The first night I was ever with a woman, my big focus was making sure I didn’t embarrass myself. She had been pursuing me for a couple months, and I didn’t want to disappoint her. So, I went to the kitchen and got an ice cube, and I outlined her body with the ice in my mouth. I was like, “Let’s do this!” I was surprised by how much I liked touching someone else’s boobs. They were so perfect and perky, and from two minutes into it, I was focused on the boobs, like, “Let’s examine these things.” — Lola

It was the halo of new crush and everything was so interesting about her. I was terrified that first time because her body was so familiar yet so unfamiliar. I remember marveling at everything. She wasn’t wearing an underwire bra and that was crazy and mindblowing to me. I was like, Oh, my God. You know when you like someone and you think everything they do is amazing? I was like, No underwire, yes! That is so cool. — Allison

On keeping it cool

Jerry Seinfeld says, “Looking at cleavage is like looking at the sun. You don’t stare at it, it’s too risky.” When a woman is wearing a top with a lot of cleavage, it’s impossible not to glance down. It’s like if you were walking around the city and there were talking animals, like a talking zebra on the street, and you weren’t supposed to look at it. Of course you’d have to look at it. Throughout the day, you have these visions you’re drawn to, but it’s this push/pull because you need to be respectful and professional and keep it cool. — Doug

On which kind of boobs you’re attracted to

The most exciting thing when you look at a beautiful woman is what you can’t see. For me that has always been the boobs, never more sexy than covered up under a sweater. — Oscar

I have the biggest, most pendulous boobs on the planet. (Whenever Sarah Silverman talks about her “heavy, Jewish boobs” I’m like, She’s talking about my boobs!) So, I think boobs that don’t look like mine are the hottest: small, perky, cute ones that don’t need a bra. In relationships, I’ve thought about how if I had the boobs the women I’m dating has, I’d wear tube tops and strapless dresses. They could do it in a heartbeat! Ironically, though, my small-boobed girlfriends always wore plaid button-downs and rock-and-roll T-shirts. — Allison

My big realization over the years is that I like all breasts. I don’t discriminate. I like big, pillowy breasts, I like small ballerina boobs, I like all shapes. Whatever breasts will have me, I’m happy to be there. — Steve

P.S. Breastfeeding in public, and did you have sex on your wedding night?

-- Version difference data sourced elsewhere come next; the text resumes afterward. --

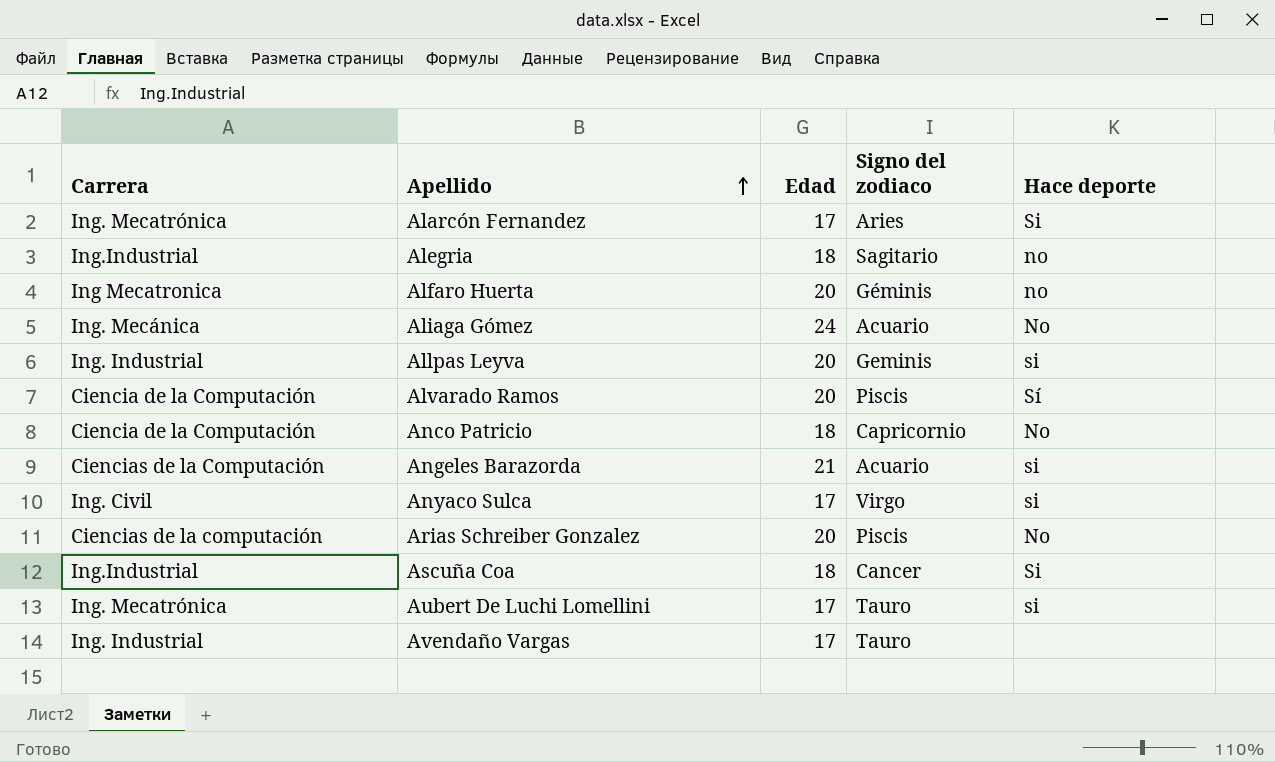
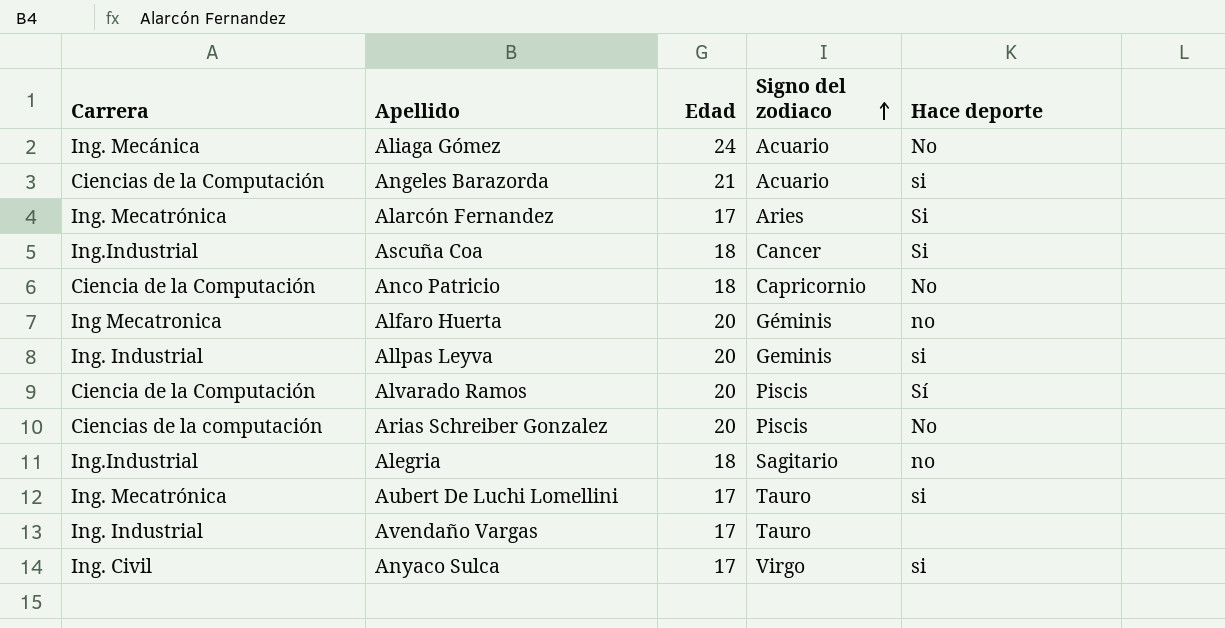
row order: Apellido ascending -> Signo del zodiaco ascending

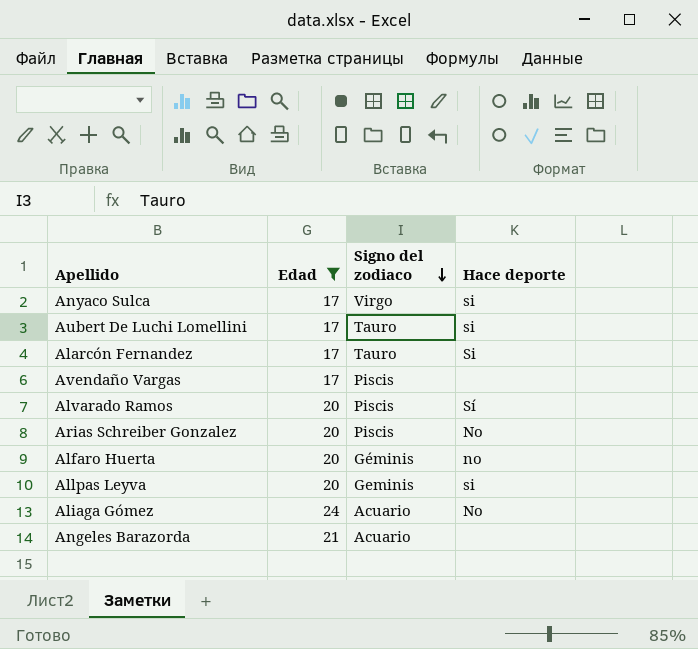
filter: none -> Edad != 18
row order: Signo del zodiaco ascending -> Signo del zodiaco descending
column Carrera | position: 1 -> none
Alarcón Fernandez | Signo del zodiaco: Aries -> Tauro
Avendaño Vargas | Signo del zodiaco: Tauro -> Piscis
Angeles Barazorda | Hace deporte: si -> none

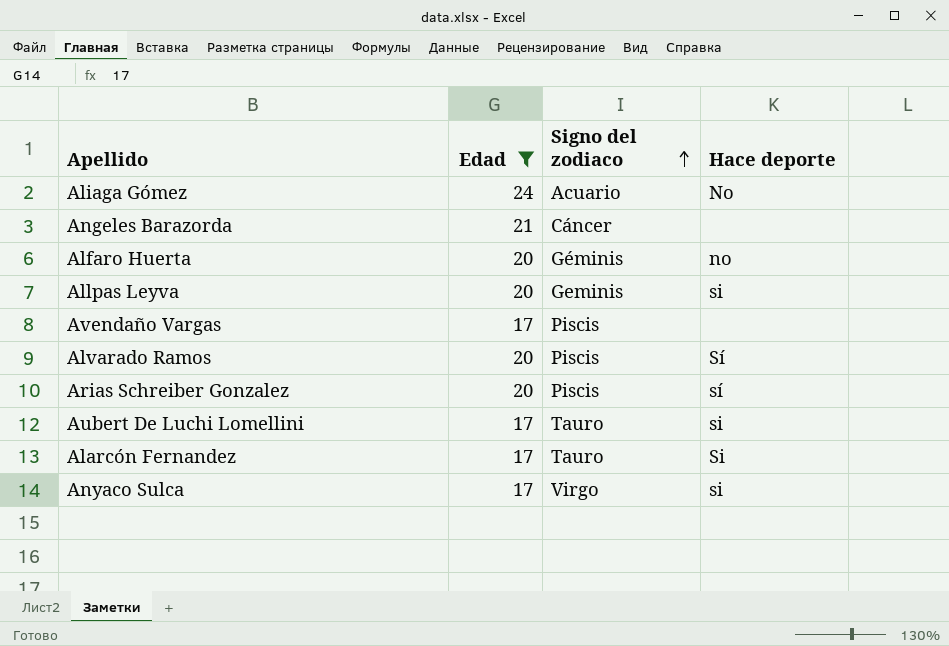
row order: Signo del zodiaco descending -> Signo del zodiaco ascending
Angeles Barazorda | Signo del zodiaco: Acuario -> Cáncer
Arias Schreiber Gonzalez | Hace deporte: No -> sí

(Photo of Lydia Kirwood by Ali Mitton.)

  1. amy pierson says...

    great post, jo! i really appreciate that you included same-sex relationships. you and your team consistently feature people of different ethnicities/races and sexual orientations, without making it seem like a big deal or making THAT the focus of the story, which is one (of many!!) reasons i have been a loyal reader for years.

  2. Lenneke says...

    I love this series and I love your blog! What i would love to see in this series is a post about breastcancer. It affects SO mant of us, at every age (I am 38). And there is alot of stuggle great and small. Like trying to find a stylish swimsuit after a mastectomy! Would love it if you could do a post on that!

  3. Jen says...

    I love this series it’s amusing lol I have large boobs like i have to buy online in England or other sites because stores seem not to have heard of the cup size. Most people don’t like their boobs. I love mine so much. Yes I see now that they are rather large but hey it’s all about loving you and I mean I have no problems with them. No my back doesn’t hurt and I go to yoga I run around I dance I wear cute things. Yes at times I have to alter looks based on cleavage but I’m blessed and I’m happy. I wouldn’t have it any other way. I even have names for them lol

  4. Nina says...

    So interesting to read the article and the comments. I have had large breasts since puberty and find nothing nice about them. Even having been able to breastfeed my son I was happy about but I wasn’t like YAY breasts. I don’t enjoy them being stared at nor are they an erogenous zone for me. And when men stare lasciviously at me and say “I’m a breast man” and seem to think I should be flattered, I just want to roll my eyes. I did NOTHING to cause these to be the way they are. Just genetics. My full blooded sister is 6 inches taller than me and can get by with just wearing a tank top her breasts are such a nice size, imo. But I appreciate others appreciating others.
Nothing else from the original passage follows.